▶ DATA SHOWN:
....
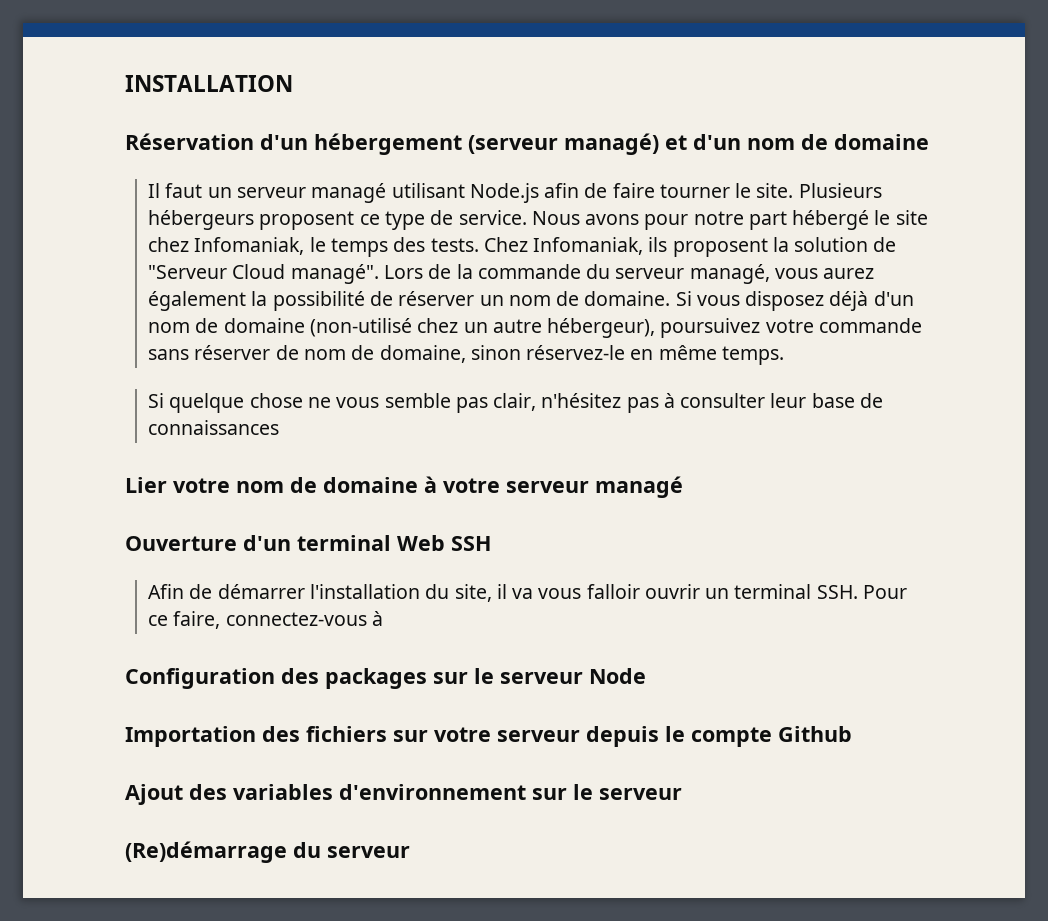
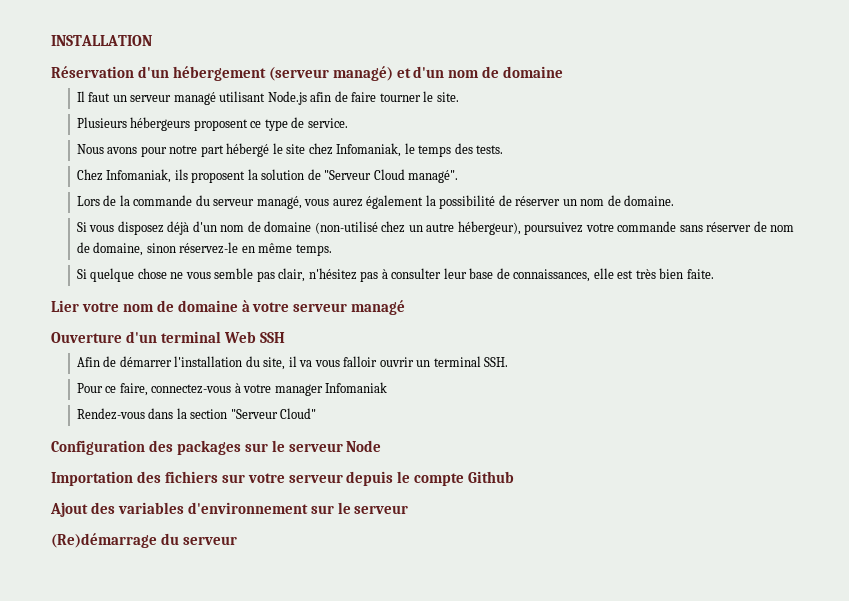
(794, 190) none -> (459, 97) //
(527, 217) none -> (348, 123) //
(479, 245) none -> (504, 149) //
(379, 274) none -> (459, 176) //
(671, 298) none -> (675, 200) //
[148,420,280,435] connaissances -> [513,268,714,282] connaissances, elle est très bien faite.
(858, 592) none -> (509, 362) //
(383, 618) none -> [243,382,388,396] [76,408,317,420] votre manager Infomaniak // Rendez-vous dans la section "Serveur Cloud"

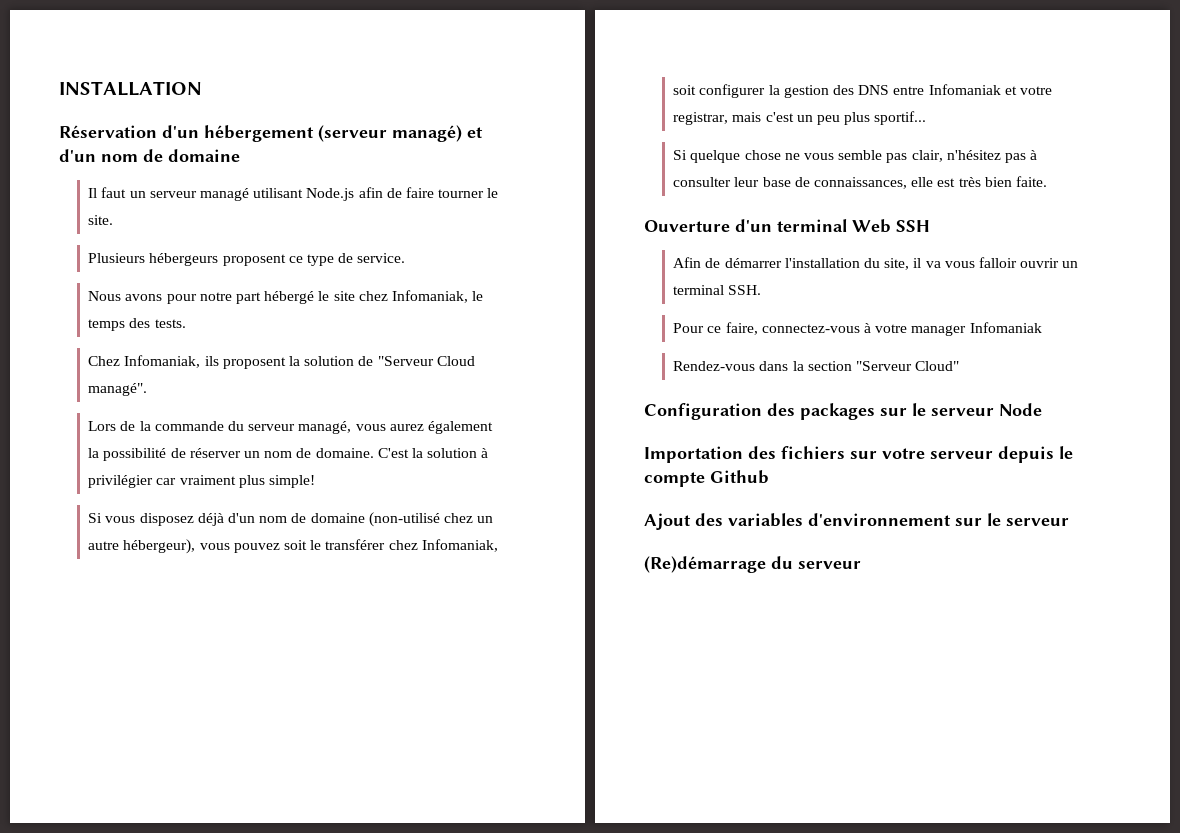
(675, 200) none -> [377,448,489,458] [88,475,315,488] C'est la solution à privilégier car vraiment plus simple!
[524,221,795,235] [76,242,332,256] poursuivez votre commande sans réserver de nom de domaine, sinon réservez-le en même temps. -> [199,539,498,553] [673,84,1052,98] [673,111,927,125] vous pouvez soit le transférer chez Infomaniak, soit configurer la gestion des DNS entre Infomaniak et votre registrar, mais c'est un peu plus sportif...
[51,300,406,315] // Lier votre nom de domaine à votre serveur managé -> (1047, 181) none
....
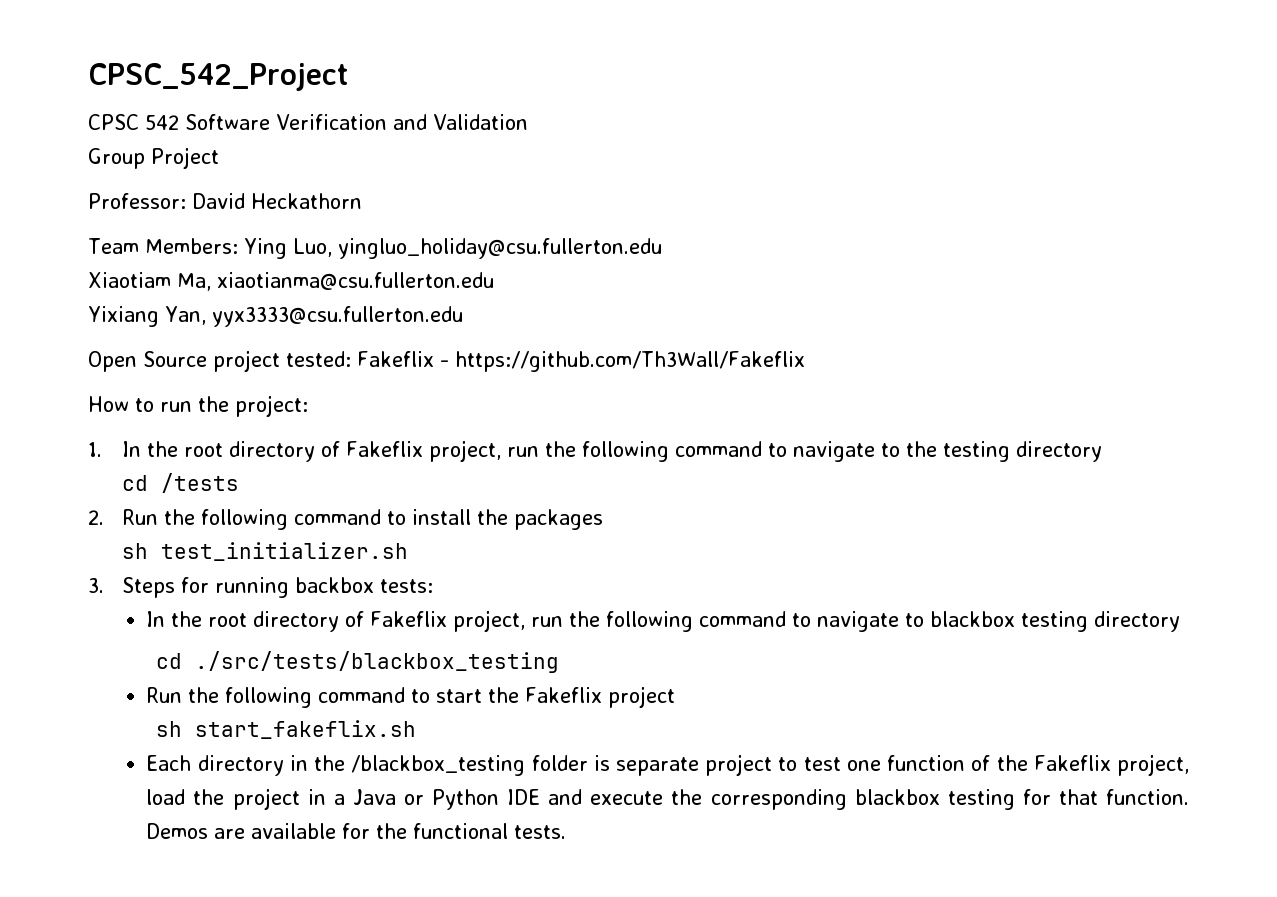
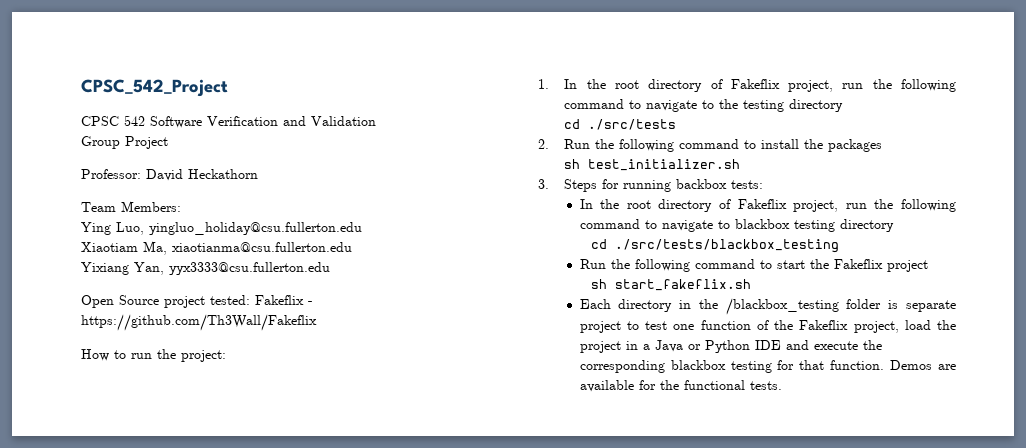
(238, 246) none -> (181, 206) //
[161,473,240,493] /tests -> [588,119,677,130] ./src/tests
....
▶ WORK ITEM: Text only, no pictures: please print exactly the lines above from the line with "[148,420,280,435] connaissances ->" up to and including the line with "[524,221,795,235] [76,242,332,256] poursuivez", and nothing else.

▶ RESPONSE AREA:
[148,420,280,435] connaissances -> [513,268,714,282] connaissances, elle est très bien faite.
(858, 592) none -> (509, 362) //
(383, 618) none -> [243,382,388,396] [76,408,317,420] votre manager Infomaniak // Rendez-vous dans la section "Serveur Cloud"

(675, 200) none -> [377,448,489,458] [88,475,315,488] C'est la solution à privilégier car vraiment plus simple!
[524,221,795,235] [76,242,332,256] poursuivez votre commande sans réserver de nom de domaine, sinon réservez-le en même temps. -> [199,539,498,553] [673,84,1052,98] [673,111,927,125] vous pouvez soit le transférer chez Infomaniak, soit configurer la gestion des DNS entre Infomaniak et votre registrar, mais c'est un peu plus sportif...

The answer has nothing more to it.